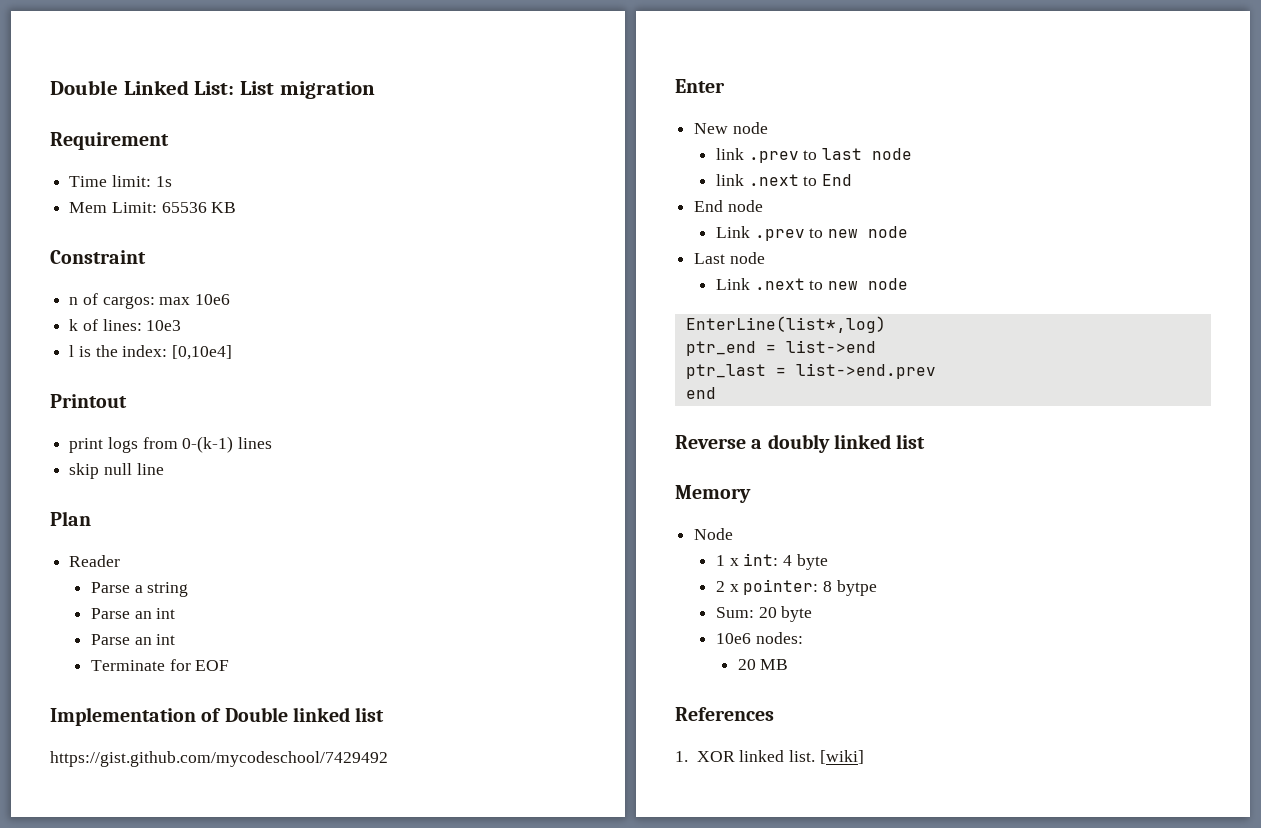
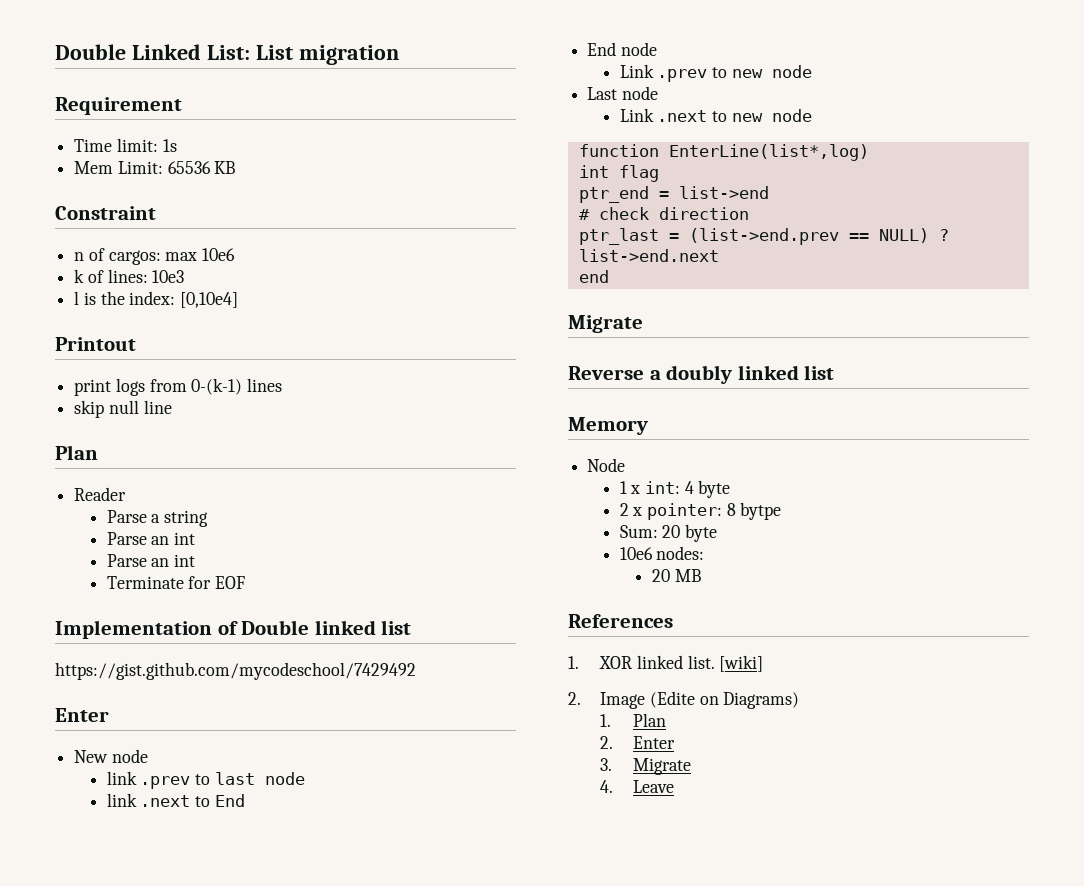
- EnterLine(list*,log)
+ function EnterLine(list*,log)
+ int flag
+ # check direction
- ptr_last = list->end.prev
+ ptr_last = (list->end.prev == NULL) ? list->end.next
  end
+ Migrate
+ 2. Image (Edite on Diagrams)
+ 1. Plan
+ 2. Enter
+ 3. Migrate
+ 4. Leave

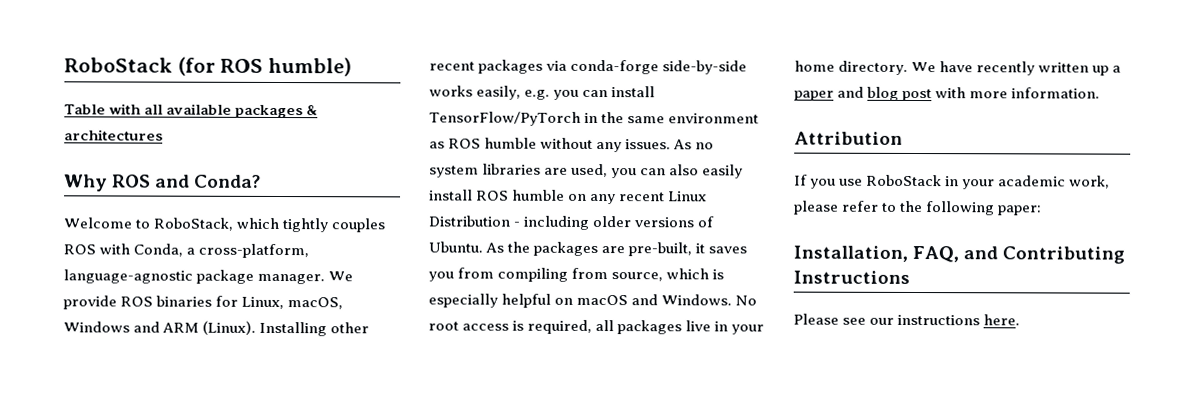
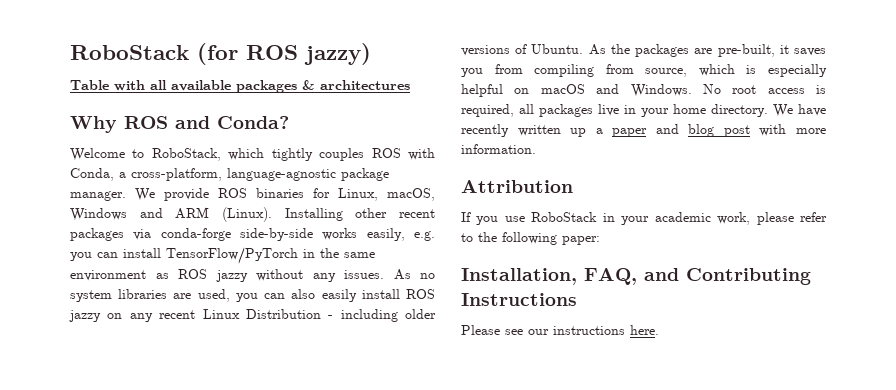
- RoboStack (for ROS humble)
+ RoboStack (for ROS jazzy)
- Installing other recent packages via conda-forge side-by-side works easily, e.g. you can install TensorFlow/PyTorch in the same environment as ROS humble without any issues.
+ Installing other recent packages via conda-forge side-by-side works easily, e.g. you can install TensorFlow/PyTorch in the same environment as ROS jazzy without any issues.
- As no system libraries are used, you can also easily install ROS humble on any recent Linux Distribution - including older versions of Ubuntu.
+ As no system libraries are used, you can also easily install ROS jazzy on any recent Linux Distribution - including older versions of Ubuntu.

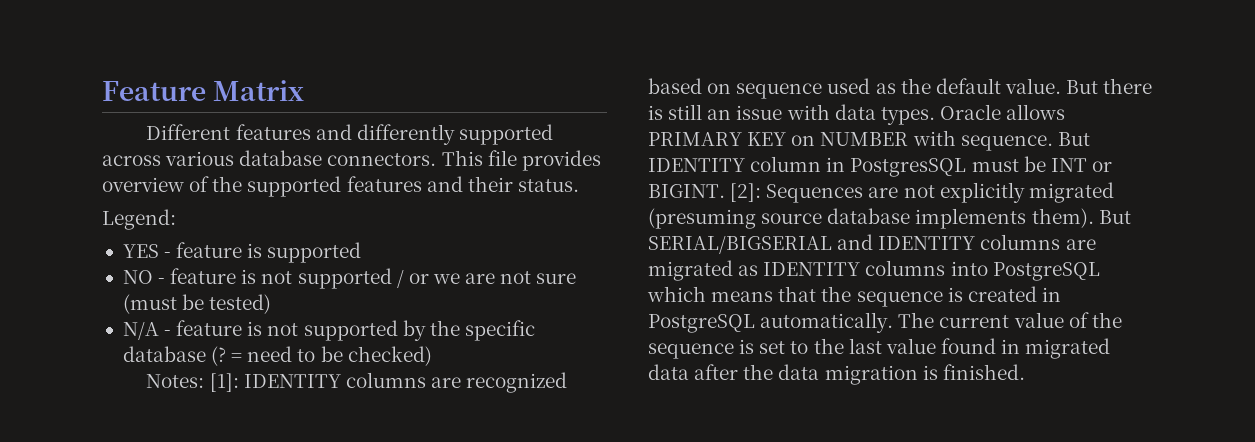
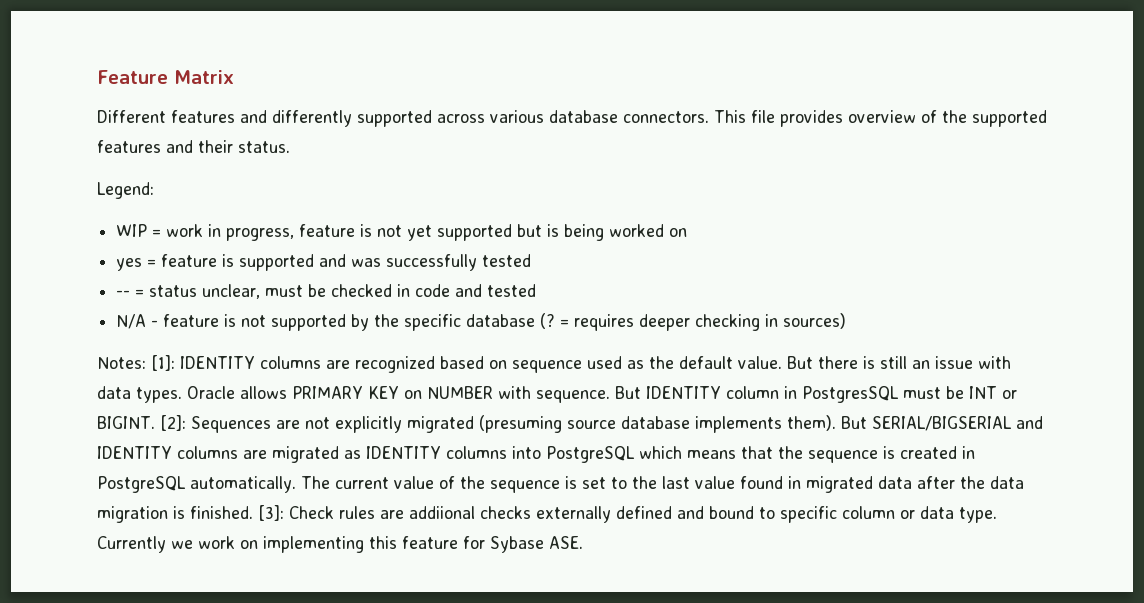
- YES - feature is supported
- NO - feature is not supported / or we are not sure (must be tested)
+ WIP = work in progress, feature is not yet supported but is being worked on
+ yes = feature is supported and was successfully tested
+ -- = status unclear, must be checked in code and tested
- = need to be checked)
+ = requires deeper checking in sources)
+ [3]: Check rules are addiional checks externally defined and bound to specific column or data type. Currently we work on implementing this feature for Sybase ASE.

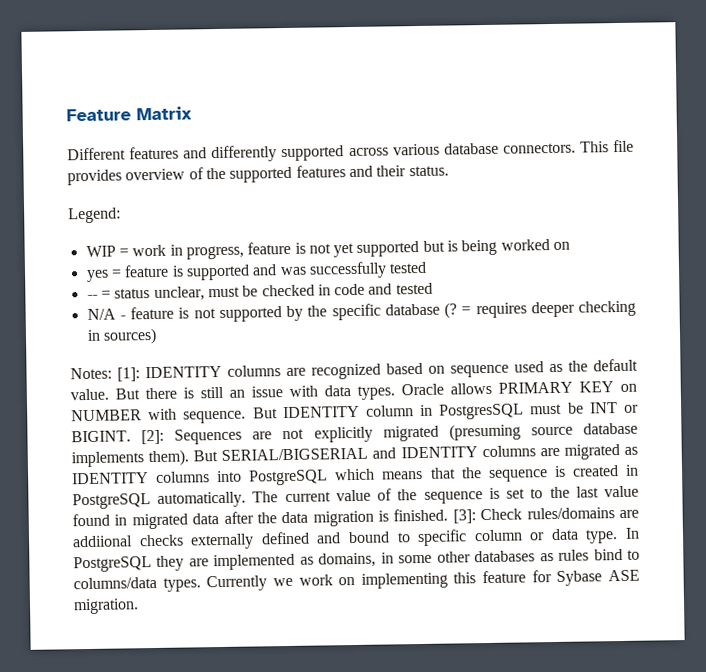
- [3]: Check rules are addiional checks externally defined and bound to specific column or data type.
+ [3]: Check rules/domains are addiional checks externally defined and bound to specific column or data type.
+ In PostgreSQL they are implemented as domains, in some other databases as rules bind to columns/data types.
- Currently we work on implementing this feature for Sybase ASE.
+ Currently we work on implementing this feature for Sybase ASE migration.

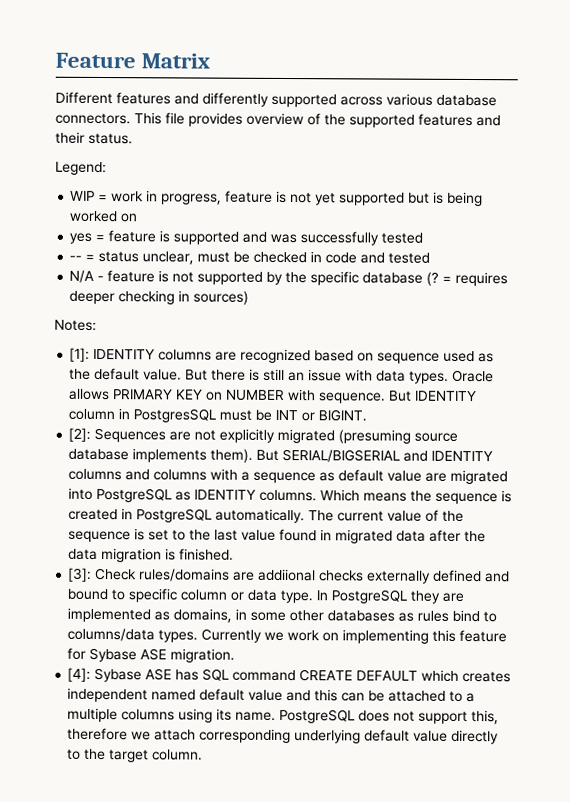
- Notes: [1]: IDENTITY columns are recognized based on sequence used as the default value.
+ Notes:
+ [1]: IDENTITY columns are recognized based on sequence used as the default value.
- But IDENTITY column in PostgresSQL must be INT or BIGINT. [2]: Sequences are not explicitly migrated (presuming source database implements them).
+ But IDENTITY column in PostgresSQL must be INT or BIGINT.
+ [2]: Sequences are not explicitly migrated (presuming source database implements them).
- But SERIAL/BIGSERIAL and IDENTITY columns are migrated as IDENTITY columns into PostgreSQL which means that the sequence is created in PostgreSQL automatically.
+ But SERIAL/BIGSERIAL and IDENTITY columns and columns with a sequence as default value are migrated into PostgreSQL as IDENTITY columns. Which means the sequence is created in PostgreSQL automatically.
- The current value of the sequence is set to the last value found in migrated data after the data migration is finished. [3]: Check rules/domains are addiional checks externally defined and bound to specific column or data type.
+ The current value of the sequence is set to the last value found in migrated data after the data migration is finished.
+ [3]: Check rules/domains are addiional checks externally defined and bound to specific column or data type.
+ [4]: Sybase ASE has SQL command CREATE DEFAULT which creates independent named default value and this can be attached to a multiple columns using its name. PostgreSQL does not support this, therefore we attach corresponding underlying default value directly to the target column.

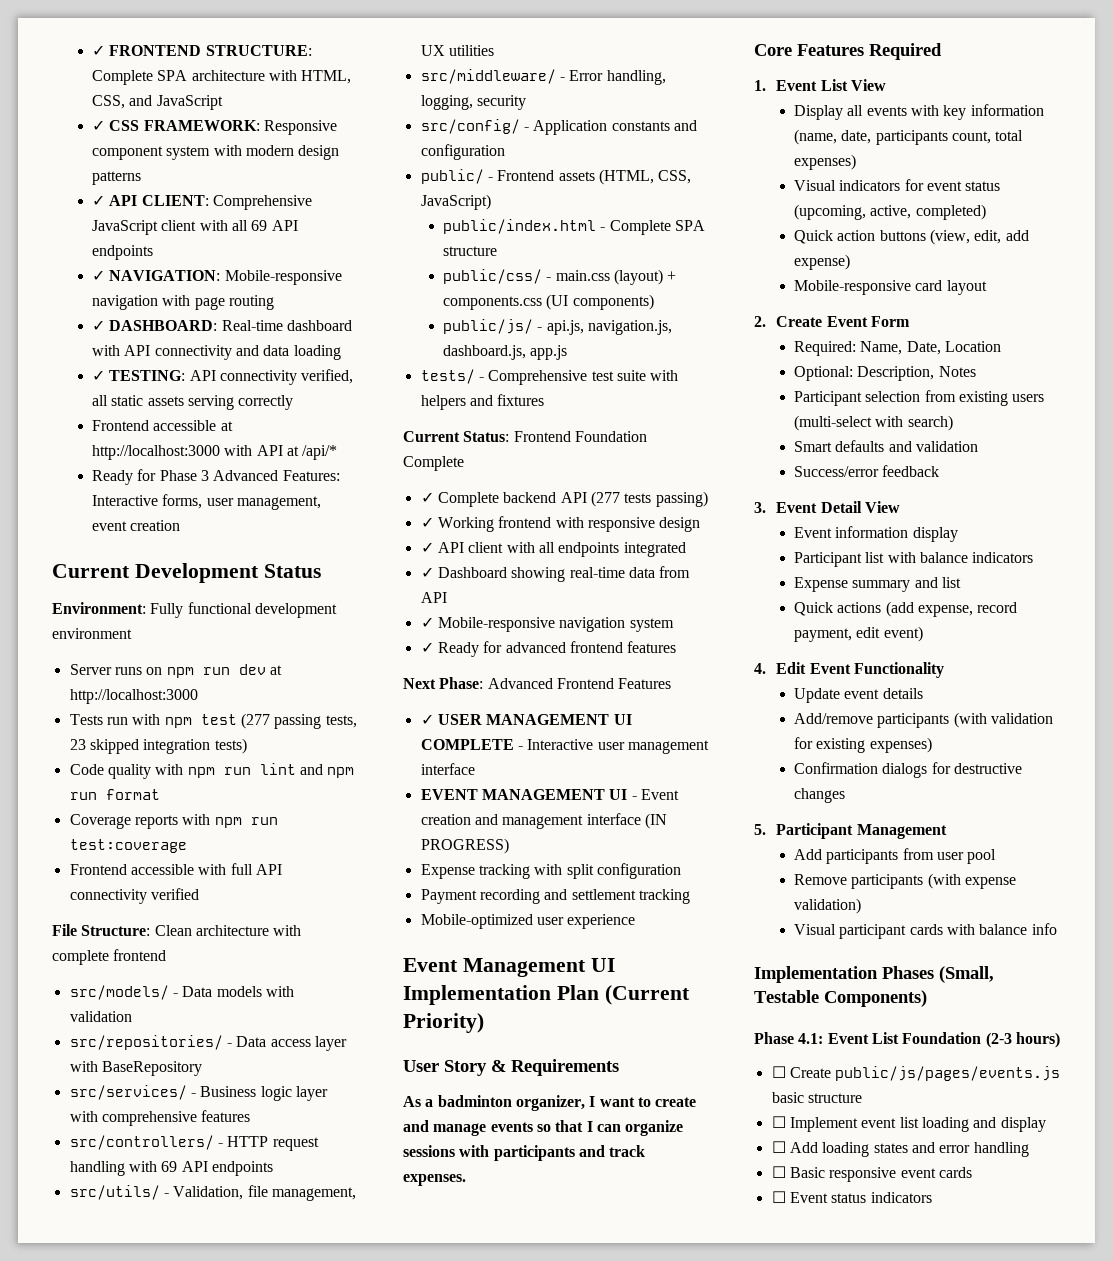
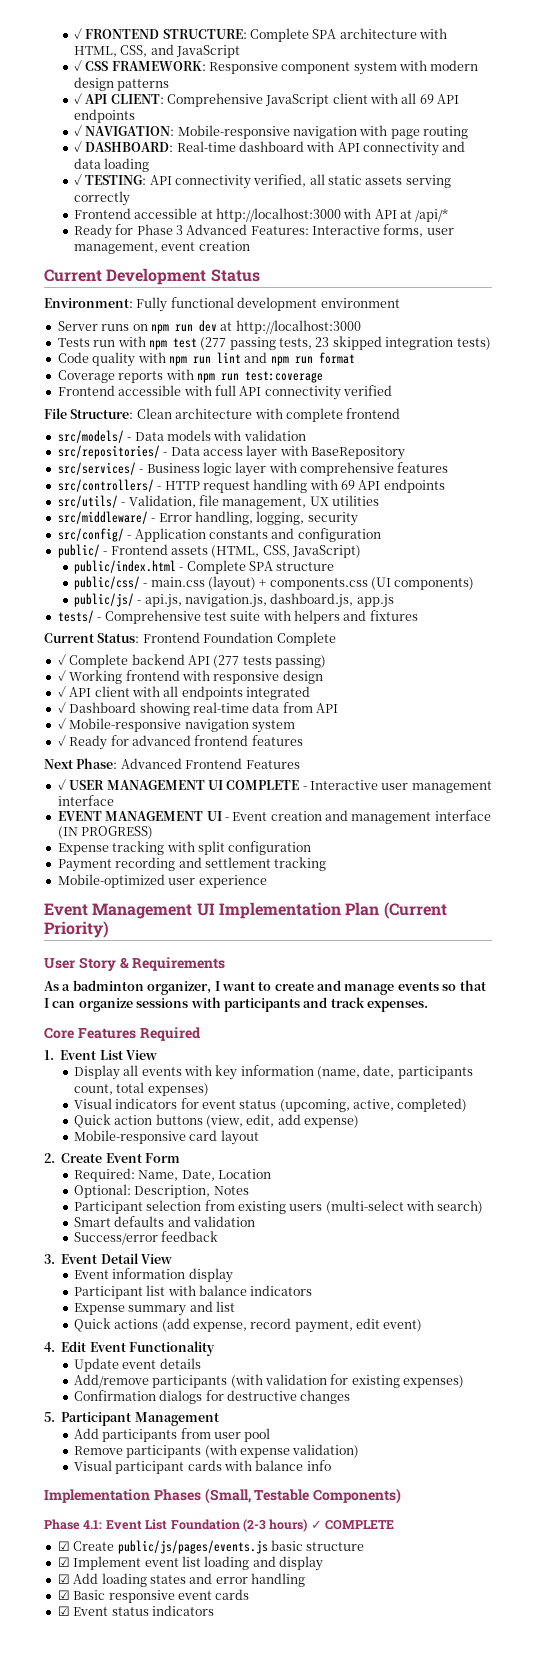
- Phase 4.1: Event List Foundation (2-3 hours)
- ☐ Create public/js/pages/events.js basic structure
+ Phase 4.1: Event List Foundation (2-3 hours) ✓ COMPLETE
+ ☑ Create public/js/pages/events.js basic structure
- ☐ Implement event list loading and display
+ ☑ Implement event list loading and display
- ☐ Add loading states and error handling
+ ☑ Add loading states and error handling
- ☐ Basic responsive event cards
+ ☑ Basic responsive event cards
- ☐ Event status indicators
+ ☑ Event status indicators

§ **Brief**
Return exactly the stretch above whose first line contains "- YES - feature is supported" and whose last line contains "- [3]: Check", and nothing outside it. The pictures should not appear.

§ **Exercise answer**
- YES - feature is supported
- NO - feature is not supported / or we are not sure (must be tested)
+ WIP = work in progress, feature is not yet supported but is being worked on
+ yes = feature is supported and was successfully tested
+ -- = status unclear, must be checked in code and tested
- = need to be checked)
+ = requires deeper checking in sources)
+ [3]: Check rules are addiional checks externally defined and bound to specific column or data type. Currently we work on implementing this feature for Sybase ASE.

- [3]: Check rules are addiional checks externally defined and bound to specific column or data type.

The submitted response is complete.